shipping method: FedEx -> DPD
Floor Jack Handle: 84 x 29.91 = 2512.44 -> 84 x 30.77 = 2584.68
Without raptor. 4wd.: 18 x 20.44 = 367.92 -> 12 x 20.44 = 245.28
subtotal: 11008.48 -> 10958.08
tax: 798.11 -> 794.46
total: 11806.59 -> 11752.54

::::::

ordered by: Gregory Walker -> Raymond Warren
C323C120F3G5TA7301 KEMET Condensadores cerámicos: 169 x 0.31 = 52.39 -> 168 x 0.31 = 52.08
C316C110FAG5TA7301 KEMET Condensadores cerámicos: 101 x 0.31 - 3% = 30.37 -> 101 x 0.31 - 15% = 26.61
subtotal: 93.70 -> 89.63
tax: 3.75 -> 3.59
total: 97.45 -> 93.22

::::::

Of the lines above, extract only those from the line with "shipping method: FedEx -> DPD" to the line with "total: 11806.59 -> 11752.54", both included, exactly as written.

• [Exercise response]
shipping method: FedEx -> DPD
Floor Jack Handle: 84 x 29.91 = 2512.44 -> 84 x 30.77 = 2584.68
Without raptor. 4wd.: 18 x 20.44 = 367.92 -> 12 x 20.44 = 245.28
subtotal: 11008.48 -> 10958.08
tax: 798.11 -> 794.46
total: 11806.59 -> 11752.54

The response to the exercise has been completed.